(Beginning of RECORDS SUPPLIED)

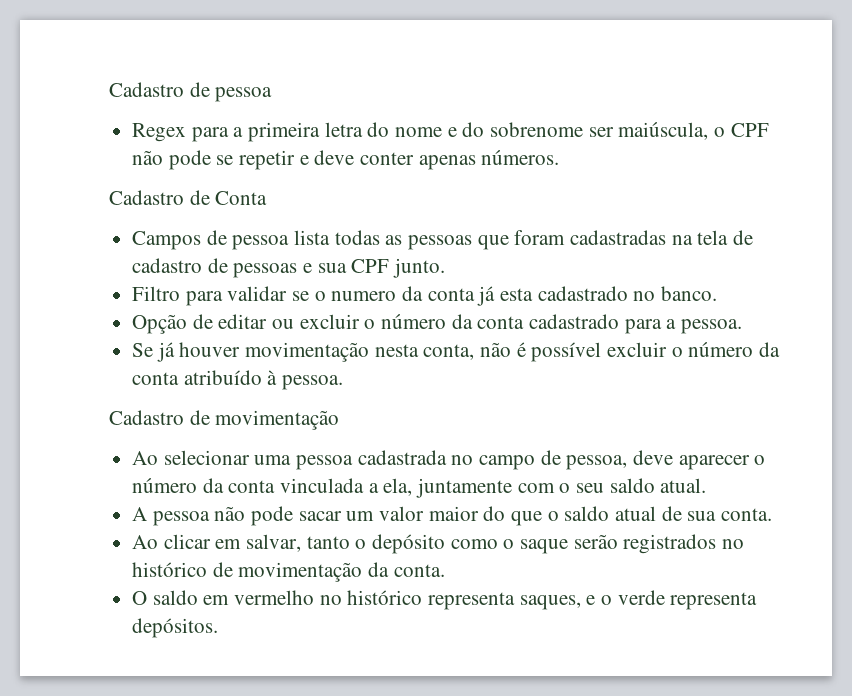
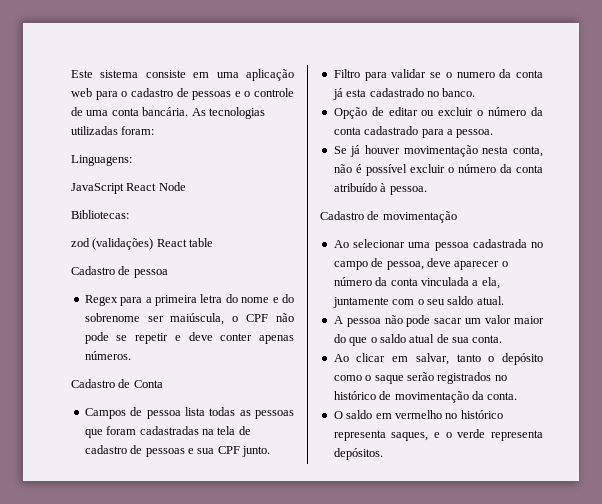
+ Este sistema consiste em uma aplicação web para o cadastro de pessoas e o controle de uma conta bancária. As tecnologias utilizadas foram:
+ Linguagens:
+ JavaScript React Node
+ Bibliotecas:
+ zod (validações) React table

(End of RECORDS SUPPLIED)

Using the data above, tally the lines that contain the string "React" and state only the result.

2